Apparently, there is a very big interest in telling people that there is something fundamentally wrong with them, psychologically. That they are frail, too frail to handle anything without therapy and drugs. Personally, I think this is as stupid and disgusting as telling women (or men!) they need plastic surgery to look better. It was a joke here in Germany when I grew up that Americans were constantly seeing therapists, even just over having written the grocery list wrong. I’m scared to see the trend spreading across the world in the meantime. And yes, you guessed it, the people saying you need therapy and/or drugs are the same people you’re gonna pay for the therapy and/or drugs.
The industry (for that is what it is) is getting stronger and better organized, too. They start with children, changing the way children are taught, sowing doubt into the minds of their parents so the children hear nothing but this one narrative. This trend continues throughout our lives; we’re told we need professional help because otherwise we won’t be able to cope with anything.
This is not to say that going to a therapist is wrong and that nobody ever needs one. There are real psychological illnesses, of course, that indeed require treatment. However, I, along with the authors who penned this book, am against the notion that we cannot deal with anything without therapists. Grieving, for example, is a natural process, painful but also vital. And every person grieves differently. Some cry, others don’t; some need to talk about a trauma while others prefer to stay silent. All of which is OK. Moreover, there is a point to be made about therapy often actually being self-absorption amplified and signed off on by a doctor. Not to mention all the meds people get prescribed that nobody actually needs (we’re talking about really harmful chemicals - again, with the exception of actually sick people).
You can see an example right now: Corona has quarantined many people and most of the rest of us are not supposed to have contact with one another. While it isn’t ideal, it could also be over fairly quickly if everyone adhered to the rules. And it’s not the end of the world if we’re being entirely honest. Yes, I’d also like to go hiking in the beautiful sunshine instead of staying in the house (in fact, I’m still allowed to do that if I stay away from people). We’re NOT victims of horrible circumstances. The situation might not be ideal, but it’s far from being in insurmountable catastrophe (I’m talking about the situation of not being supposed to going to parties, not the death toll by the way). We have more entertainment at our disposal than anyone else in the history of mankind. Books (print, ebooks, audiobooks), games, music, movies, TV shows … we have so many things available at a click that we don’t even know what to do first! Even if you live in a tiny apartment instead of a house with a garden, it is more than survivable. But what do I see and hear online and on official news or in government officials’ speeches even? That this is the greatest challenge since WW2 and that therapists need to be there for people in these dark and horrible times. *snorts* Give me a break!
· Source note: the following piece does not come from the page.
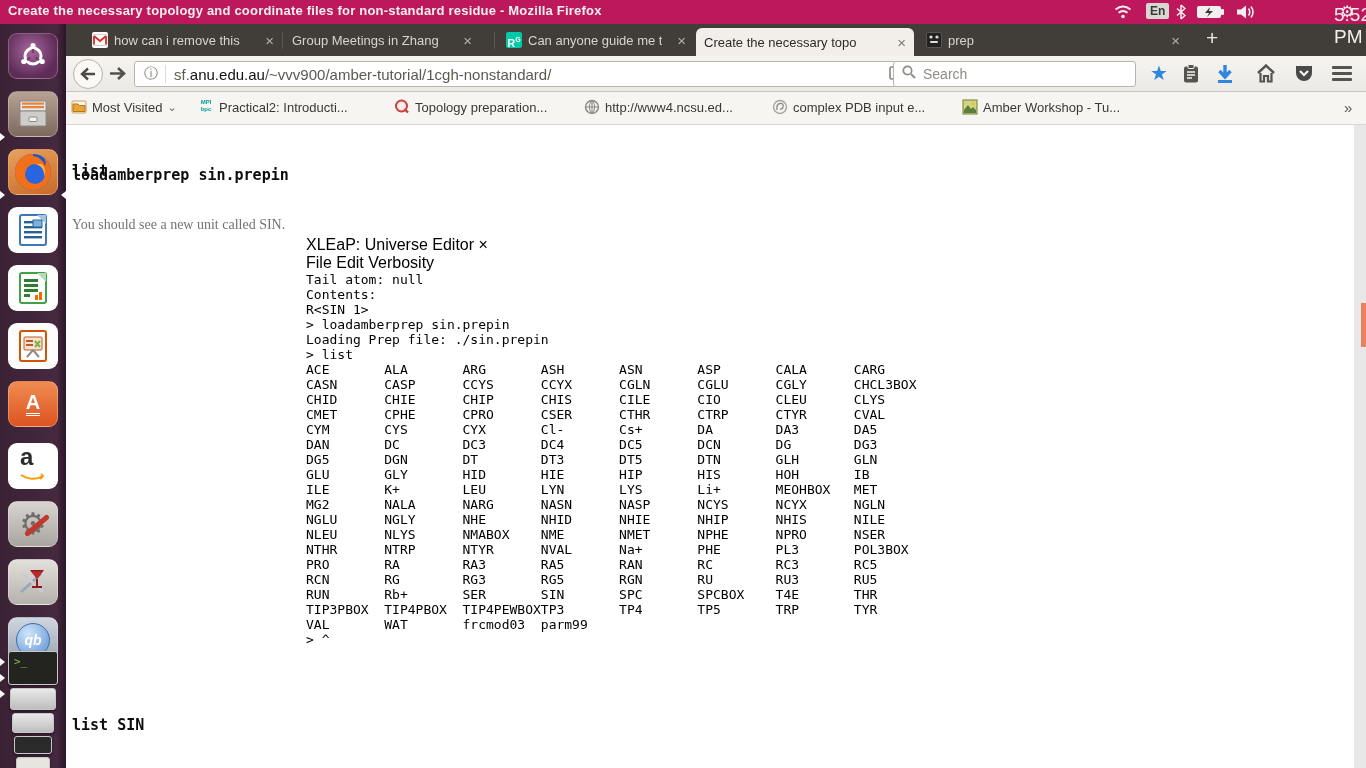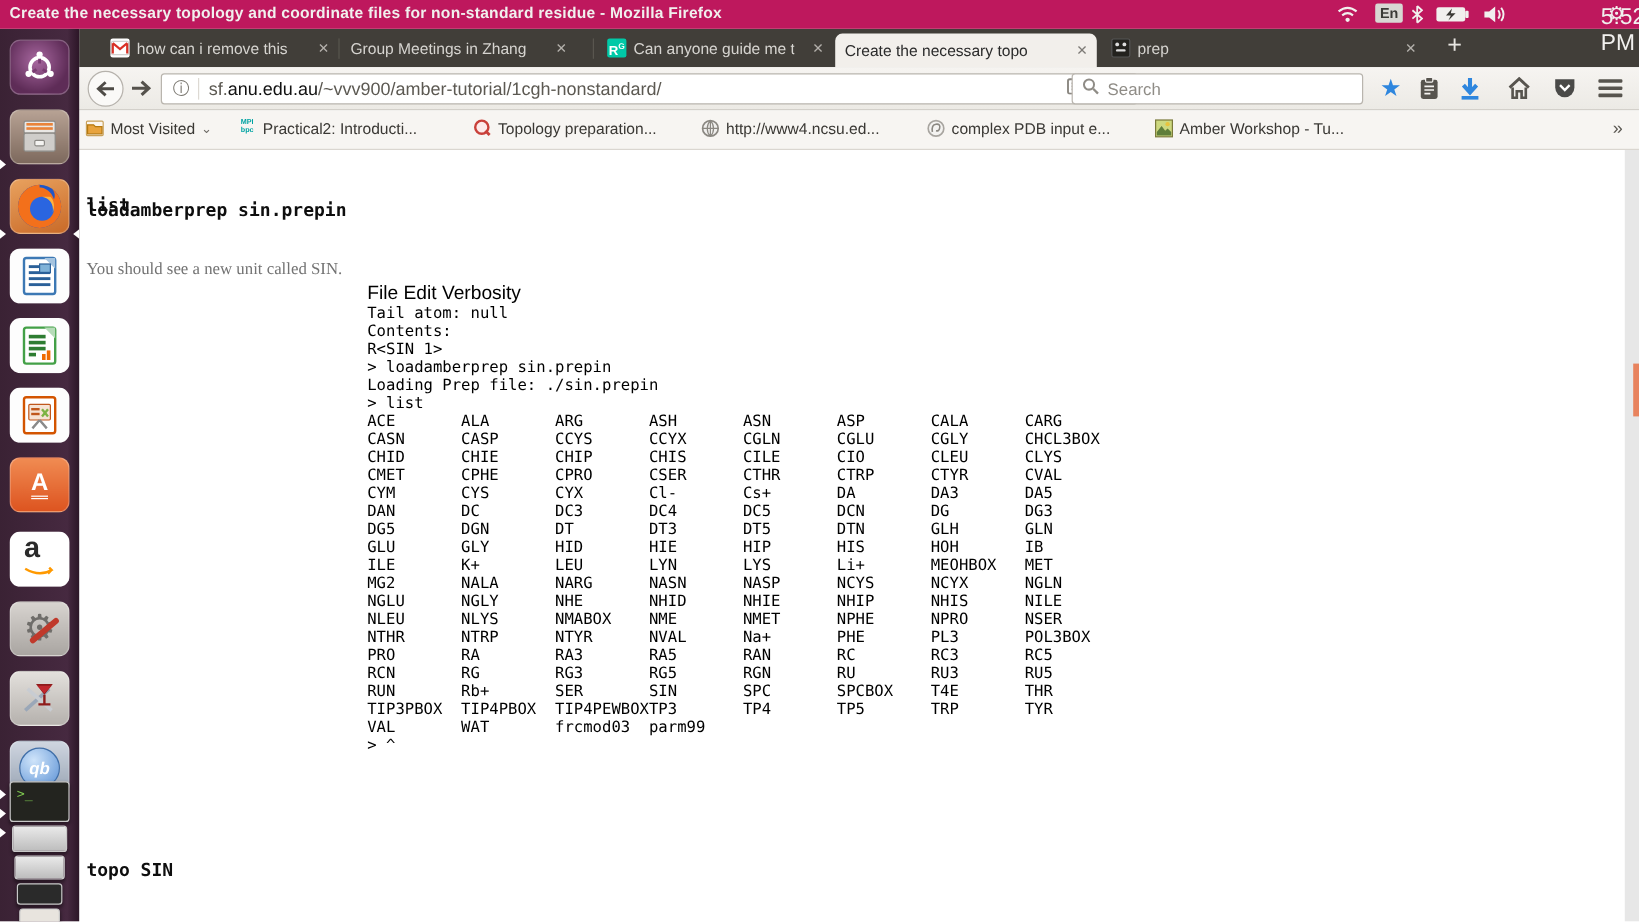"XLEaP: Universe Editor ×" div { html: none -> <div> <span></span> <span>XLEaP: Universe Editor</span> <span> <span><span></span></span> <span><span></span></span> <span><span>×</span></span> </span> </div> }
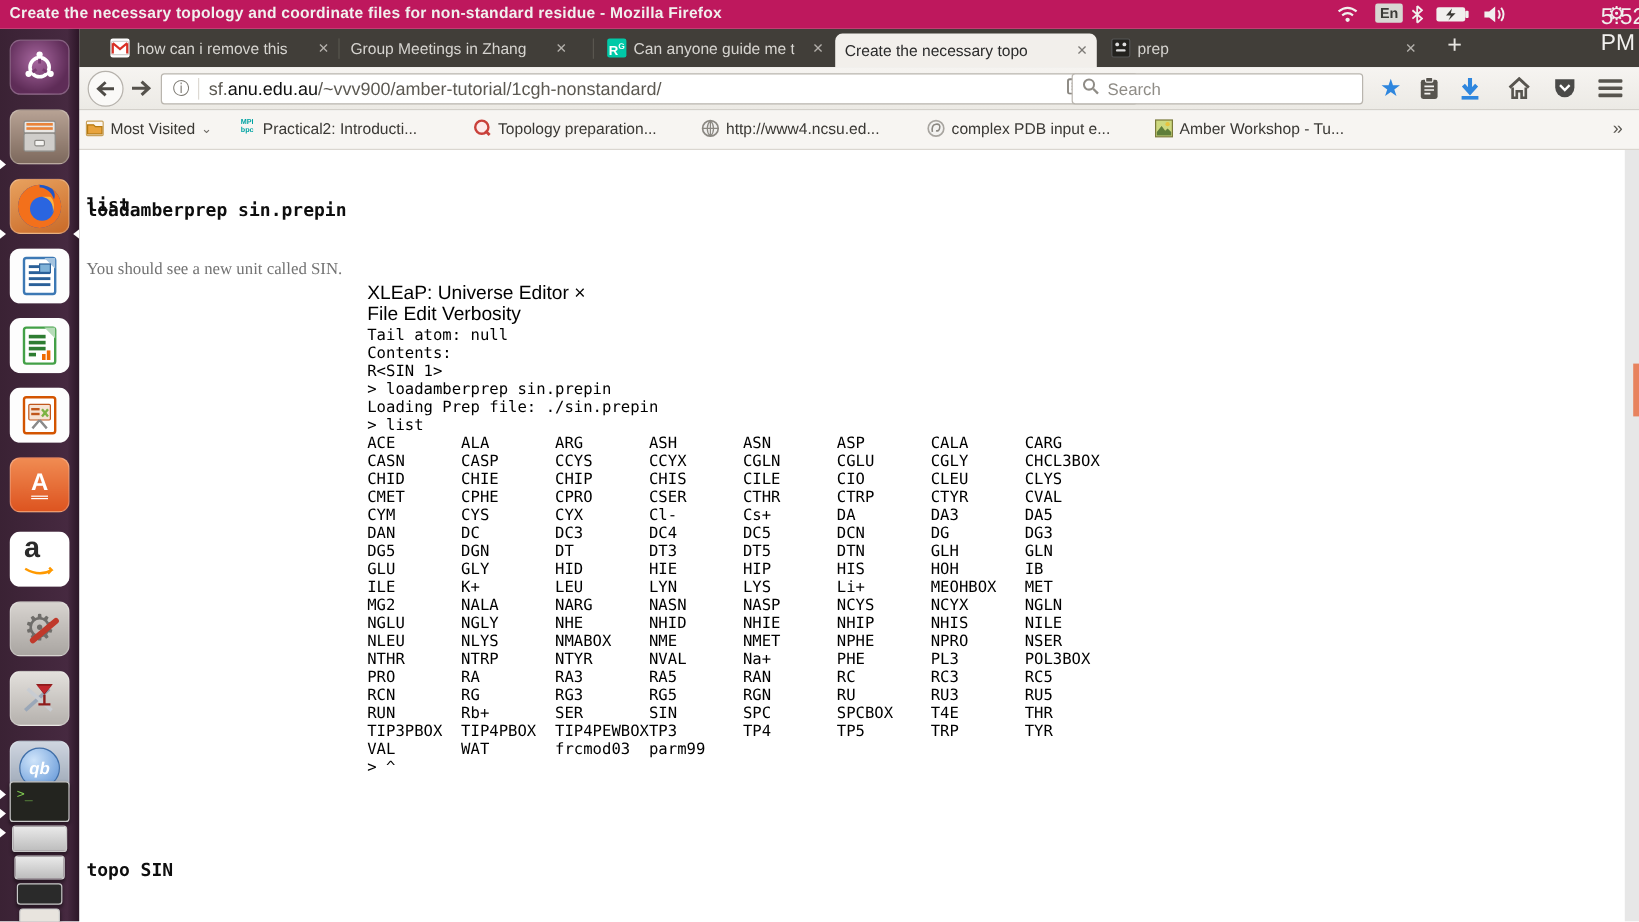"topo SIN" div.codeline { text: topo -> list }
I think it’s all a self-created problem as people seem to LIKE being victims (because they then get pity or whatever). It might even be a new form of addiction. Simultaneously, I see it especially here in Europe that there is next to no self-reliance whatsoever anymore. Almost everyone constantly looks to someone else to make decisions and handle matters and people angrily demand being told what to do even. As if we were sheep.
All this is to say that we are not incapable of making our own decisions - the problem is that we then also have to take responsibility. I think that is the problem. It’s so much easier and more comfortable to hand it all over to somebody else. I’ll NEVER get on board of that way of thinking or even only understand why people like this.
The biggest problem is that it’s actually spreading. Just like a virus. It hinders progress, invention and thus causes humanity to not evolve any further. It starts with our children. Stop shoving completely unnecessary and very harmful chemicals down their throats. Go outside. Play tag with them. Or dodge ball. It won’t kill them and it won’t turn them into monsters.
P.S.: Yes, this was more of a rant than a review, but the book greatly showed proof of everything I said above - and more (except they didn’t use Covid-19 as an example). The writing style is great and the research sound so I definitely recommend this to anyone sick of participation awards and being told to take this or that pill to see the rainbow.
Направило ли ви е впечатление, че по филмите американците много ходят на психотерапия? Не само на вас и не е само по филмите - в САЩ психологията е много повече на мода, отколкото в Европа и всякакви квалифицирани и неквалифицирани "терапевти" се борят със зъби и нокти да убедят всеки човек, че трябва да им дава пари.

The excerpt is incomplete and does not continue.